[Task statement] Copy all data exactly. Skip pictures.

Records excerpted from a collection
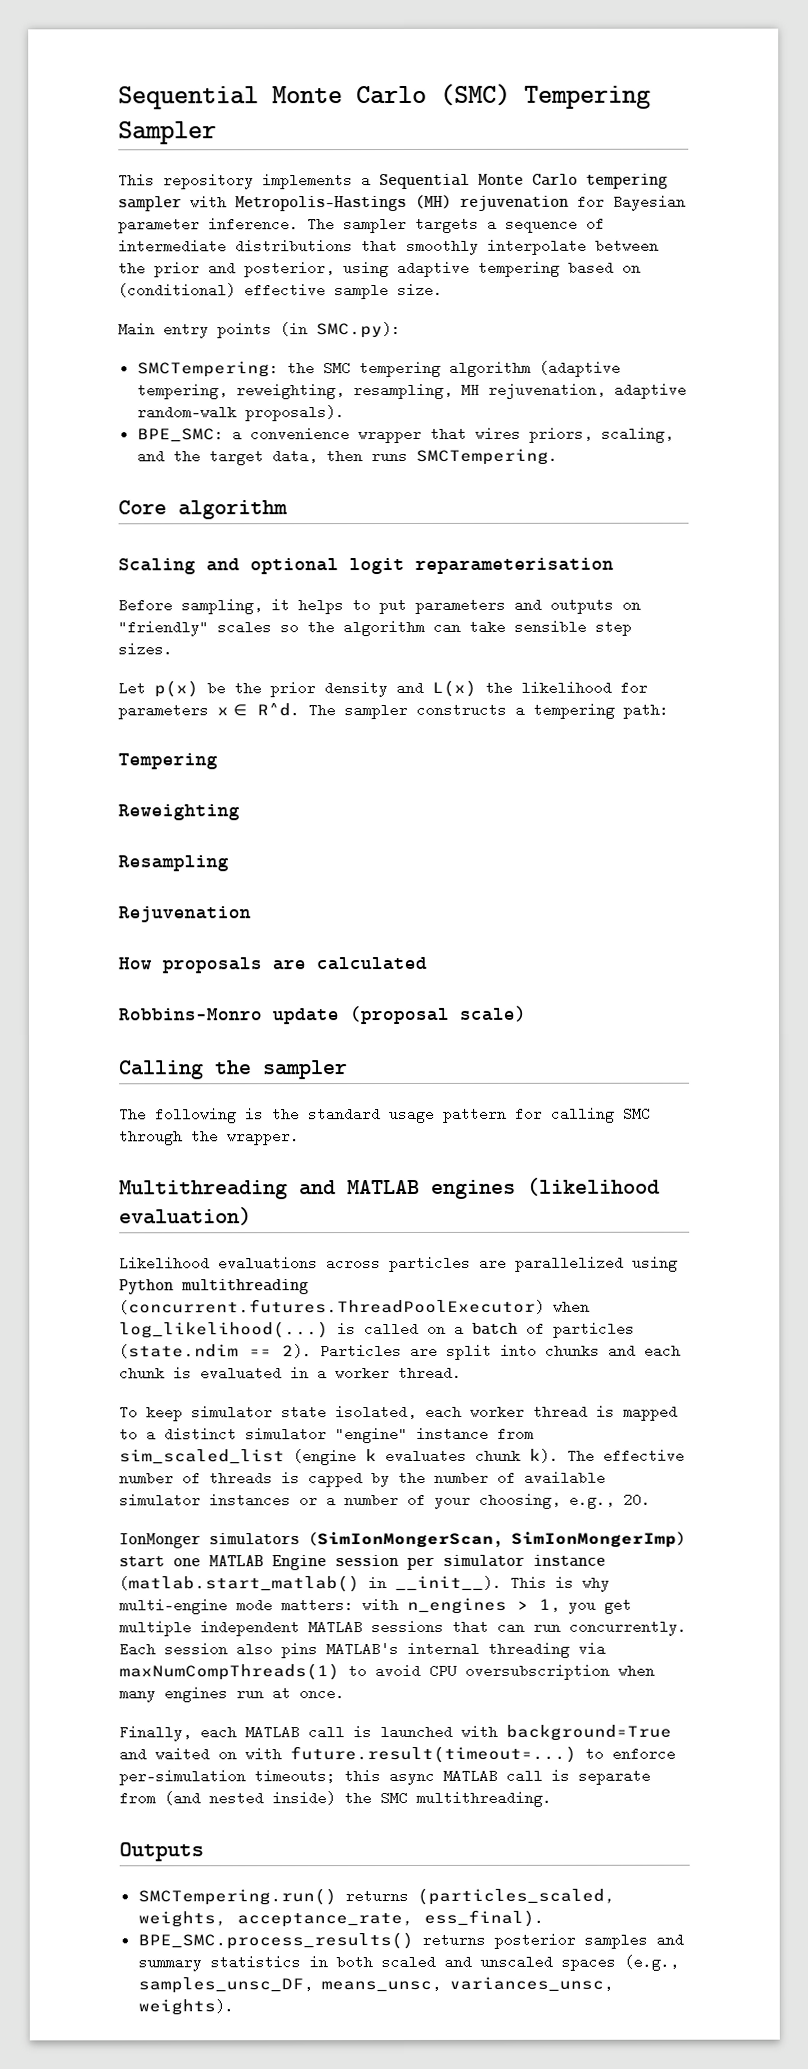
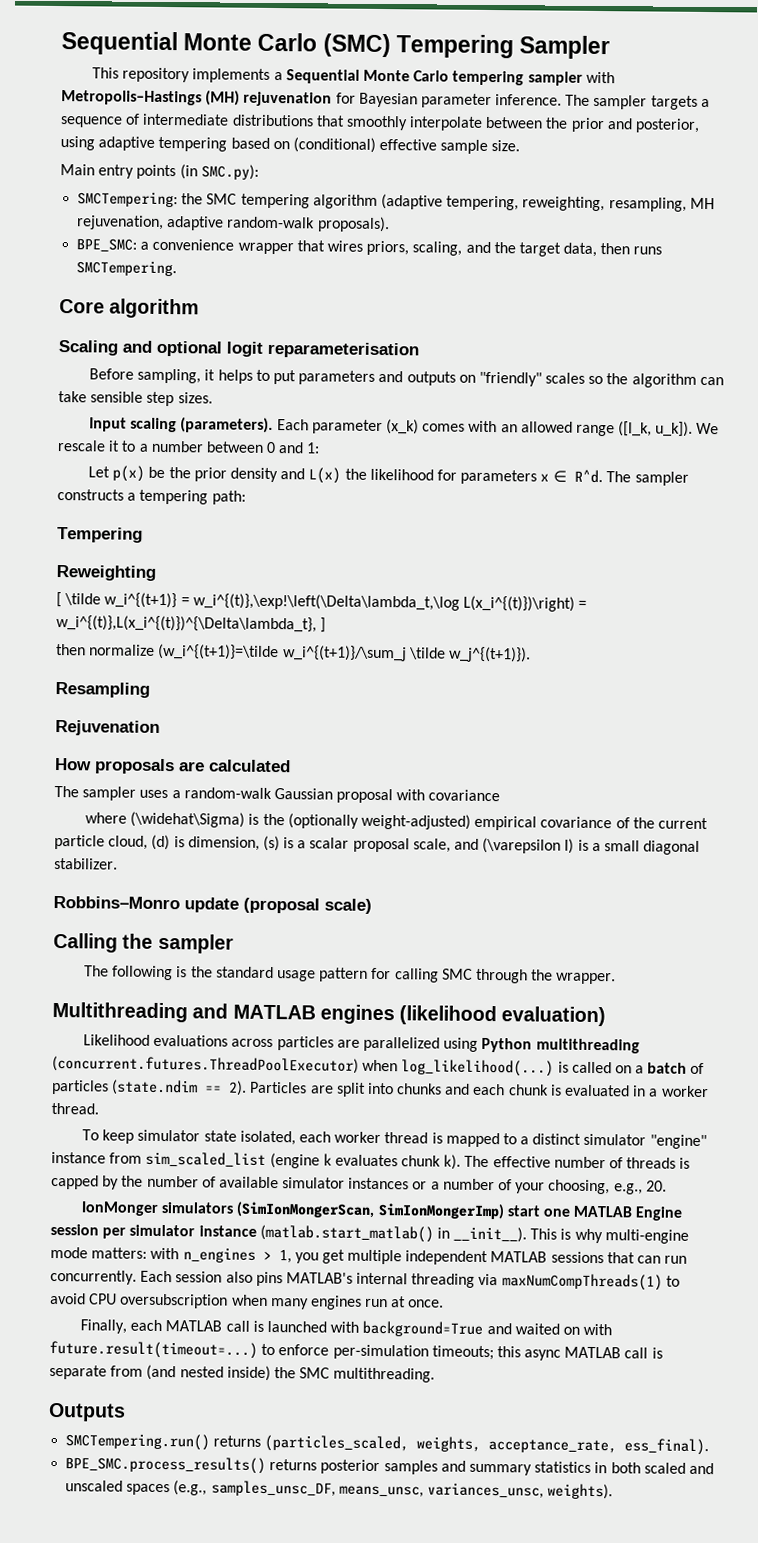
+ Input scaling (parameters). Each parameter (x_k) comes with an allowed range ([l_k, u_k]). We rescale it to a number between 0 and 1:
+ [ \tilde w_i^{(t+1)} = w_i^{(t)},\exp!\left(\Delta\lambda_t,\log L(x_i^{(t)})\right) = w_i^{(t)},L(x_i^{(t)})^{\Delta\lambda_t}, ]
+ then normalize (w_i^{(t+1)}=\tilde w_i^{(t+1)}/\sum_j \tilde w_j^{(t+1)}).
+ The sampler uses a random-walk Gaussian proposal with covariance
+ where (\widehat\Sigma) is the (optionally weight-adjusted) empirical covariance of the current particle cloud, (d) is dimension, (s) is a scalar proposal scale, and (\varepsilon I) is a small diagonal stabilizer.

[Reply]
+ Input scaling (parameters). Each parameter (x_k) comes with an allowed range ([l_k, u_k]). We rescale it to a number between 0 and 1:
+ [ \tilde w_i^{(t+1)} = w_i^{(t)},\exp!\left(\Delta\lambda_t,\log L(x_i^{(t)})\right) = w_i^{(t)},L(x_i^{(t)})^{\Delta\lambda_t}, ]
+ then normalize (w_i^{(t+1)}=\tilde w_i^{(t+1)}/\sum_j \tilde w_j^{(t+1)}).
+ The sampler uses a random-walk Gaussian proposal with covariance
+ where (\widehat\Sigma) is the (optionally weight-adjusted) empirical covariance of the current particle cloud, (d) is dimension, (s) is a scalar proposal scale, and (\varepsilon I) is a small diagonal stabilizer.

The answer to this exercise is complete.